64 points | by mr_o47 4 days ago ago

23 comments

  • systemerror 2 days ago ago

    Why does air-gapped environment require rolling your own CI/CD solution? Plenty of examples of air-gapped Jenkins and/or Argo Workflows. Was this just an educational exercise?

    • verdverm a day ago ago

      Jenkins sucks but is insanely reliable

      Argo Workflows does not live up to what they advertise, it is so much more complex to setup and then build workflows for. Helm + Argo is pain (both use the same template delimiters...)

      • bigstrat2003 a day ago ago

        Jenkins, like many tools with extreme flexibility, sucks as much as you make it suck. You can pretty easily turn Jenkins into a monstrosity that makes everyone afraid to ever try to update it. On the other hand, you can also have a pretty solid setup that is easy to work on. The trouble is that the tool itself doesn't guide you much to the good path, so unless you've seen a pleasant Jenkins instance before you're likely to have a worse time than necessary.

        • IshKebab a day ago ago

          Are you sure, because last time I used Jenkins it actively sucked. The interface was a total mess and it doesn't surface results in any useful way.

          • blackjack_ a day ago ago

            What particular issues do you have with it? My company uses it at scale (dozens of different instances, hundreds of workers, thousands of pipelines) to support thousands of applications and we are reasonably happy with it. DSL is incredibly helpful at scale. IAC is incredibly helpful at scale. It requires a good amount of upkeep, but all things underpinning large amounts of infrastructure require a good amount of upkeep.

            • verdverm a day ago ago

              We've minimized our usage of the DSL, there is no way for devs to debug it without pushing commits, and it means you have to implement much of your CI logic twice (once for local dev, once for ci system).

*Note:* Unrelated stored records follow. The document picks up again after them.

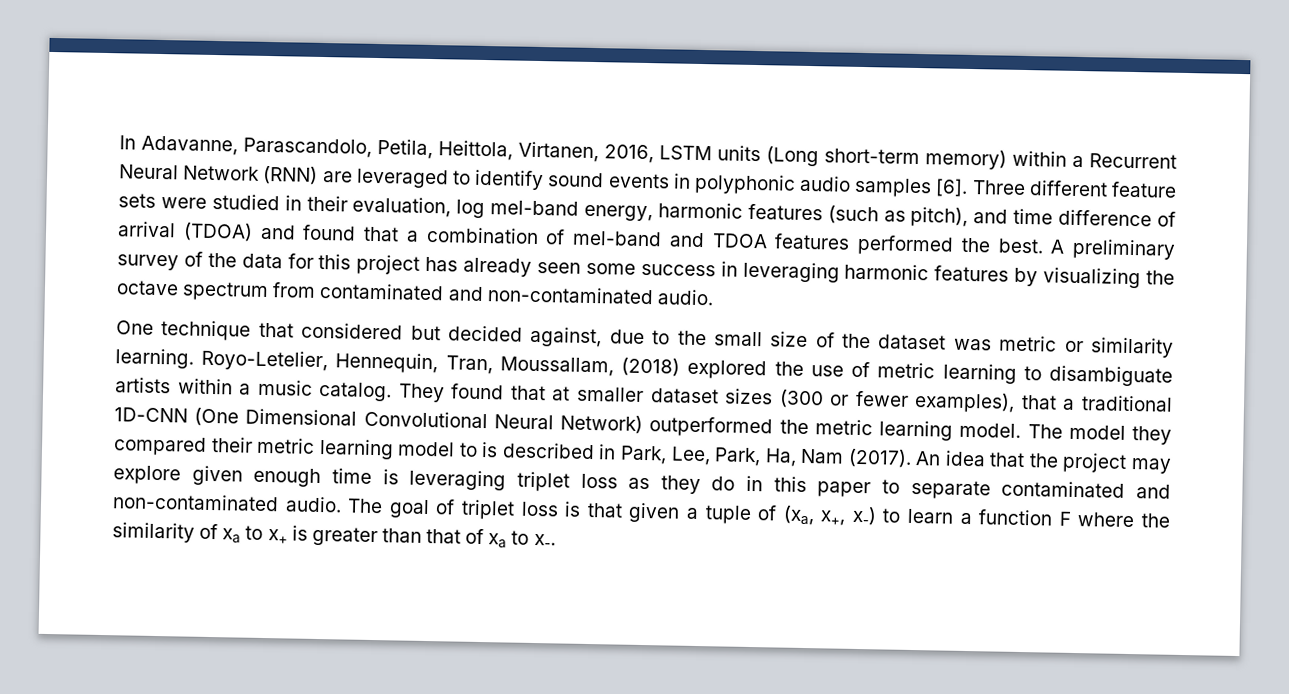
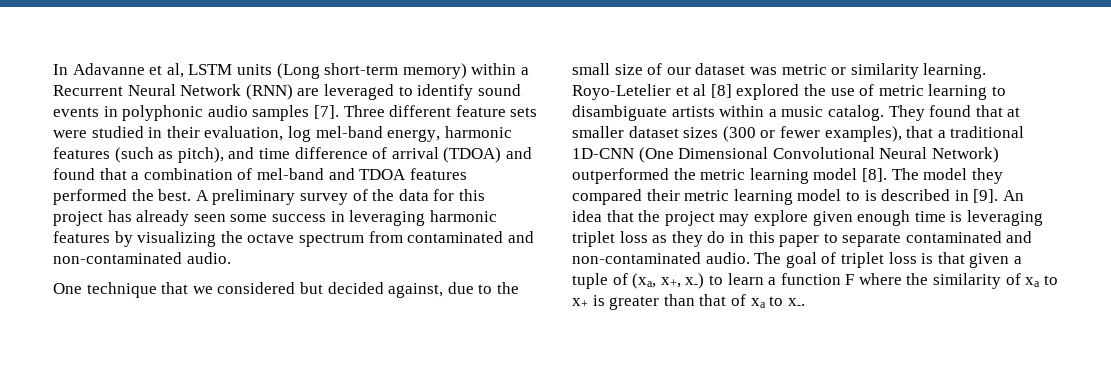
- In Adavanne, Parascandolo, Petila, Heittola, Virtanen, 2016, LSTM units (Long short-term memory) within a Recurrent Neural Network (RNN) are leveraged to identify sound events in polyphonic audio samples [6].
+ In Adavanne et al, LSTM units (Long short-term memory) within a Recurrent Neural Network (RNN) are leveraged to identify sound events in polyphonic audio samples [7].
- One technique that considered but decided against, due to the small size of the dataset was metric or similarity learning.
+ One technique that we considered but decided against, due to the small size of our dataset was metric or similarity learning.
- Royo-Letelier, Hennequin, Tran, Moussallam, (2018) explored the use of metric learning to disambiguate artists within a music catalog.
+ Royo-Letelier et al [8] explored the use of metric learning to disambiguate artists within a music catalog.
- They found that at smaller dataset sizes (300 or fewer examples), that a traditional 1D-CNN (One Dimensional Convolutional Neural Network) outperformed the metric learning model.
+ They found that at smaller dataset sizes (300 or fewer examples), that a traditional 1D-CNN (One Dimensional Convolutional Neural Network) outperformed the metric learning model [8].
- The model they compared their metric learning model to is described in Park, Lee, Park, Ha, Nam (2017).
+ The model they compared their metric learning model to is described in [9].

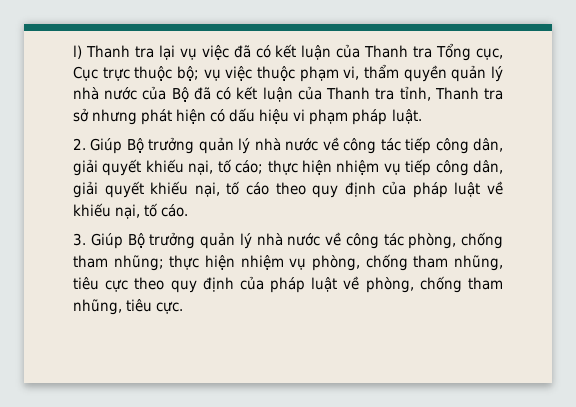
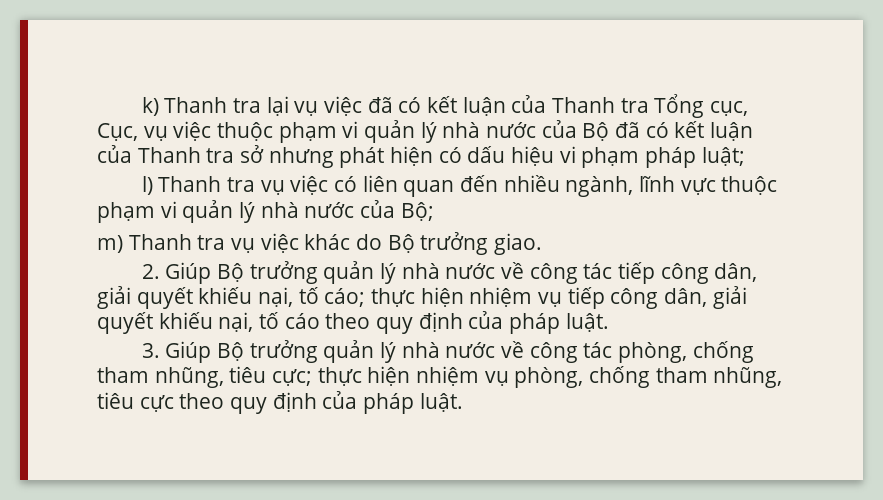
- l) Thanh tra lại vụ việc đã có kết luận của Thanh tra Tổng cục, Cục trực thuộc bộ; vụ việc thuộc phạm vi, thẩm quyền quản lý nhà nước của Bộ đã có kết luận của Thanh tra tỉnh, Thanh tra sở nhưng phát hiện có dấu hiệu vi phạm pháp luật.
+ k) Thanh tra lại vụ việc đã có kết luận của Thanh tra Tổng cục, Cục, vụ việc thuộc phạm vi quản lý nhà nước của Bộ đã có kết luận của Thanh tra sở nhưng phát hiện có dấu hiệu vi phạm pháp luật;
+ l) Thanh tra vụ việc có liên quan đến nhiều ngành, lĩnh vực thuộc phạm vi quản lý nhà nước của Bộ;
+ m) Thanh tra vụ việc khác do Bộ trưởng giao.
- 2. Giúp Bộ trưởng quản lý nhà nước về công tác tiếp công dân, giải quyết khiếu nại, tố cáo; thực hiện nhiệm vụ tiếp công dân, giải quyết khiếu nại, tố cáo theo quy định của pháp luật về khiếu nại, tố cáo.
+ 2. Giúp Bộ trưởng quản lý nhà nước về công tác tiếp công dân, giải quyết khiếu nại, tố cáo; thực hiện nhiệm vụ tiếp công dân, giải quyết khiếu nại, tố cáo theo quy định của pháp luật.
- 3. Giúp Bộ trưởng quản lý nhà nước về công tác phòng, chống tham nhũng; thực hiện nhiệm vụ phòng, chống tham nhũng, tiêu cực theo quy định của pháp luật về phòng, chống tham nhũng, tiêu cực.
+ 3. Giúp Bộ trưởng quản lý nhà nước về công tác phòng, chống tham nhũng, tiêu cực; thực hiện nhiệm vụ phòng, chống tham nhũng, tiêu cực theo quy định của pháp luật.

              IMO, ci should be running the same commands humans would run (or could if it is production settings). Thus our Jenkins pipelines became a bunch of DSL boilerplate wrapped around make commands. The other nice thing about this is that it prepares you for easier migrations to a new ci system

          • ownagefool 18 hours ago ago

            Jenkins has pros and cons.

            It's one of the few CI tools where you can test your pipeline without committing it. You also have controls such as only pulling the pipeline from trunk, again, something that wasn't always available elsewhere.

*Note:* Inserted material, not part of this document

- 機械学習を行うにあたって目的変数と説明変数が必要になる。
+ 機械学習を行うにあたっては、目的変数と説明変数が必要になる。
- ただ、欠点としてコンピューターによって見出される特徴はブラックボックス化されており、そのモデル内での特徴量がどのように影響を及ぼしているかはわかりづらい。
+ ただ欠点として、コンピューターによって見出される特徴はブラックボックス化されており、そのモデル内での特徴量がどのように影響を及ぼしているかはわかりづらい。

            However, it can also be a complete footgun if you're not fairly savvy. Pipeline security isn't something every developer groks.

          • fowlie a day ago ago

            When was the last time you used Jenkins? I don't get the hate. Not only from you, but lots of people on the internet. What makes Jenkins stand out IMO is the community and the core maintainers, they are perhaps moving slow, but they are moving in the right directions. The interface looks really nice now, they've done a lot of ux improvements lately.

            • larkost 13 hours ago ago

              I haven't used Jenkins in a few years, so some of this might change, but in working with it I saw that Jenkins has a few fundamental flaws that I don't see them as working to change:

              1. There is no central database to coordinate things. Rather it tries to manage serialization of important bits to/from XML for a lot of things, for a lot of concurrent processes. If you ever think you can manage concurrency better than MySQL/Postgres, you should examine your assumptions.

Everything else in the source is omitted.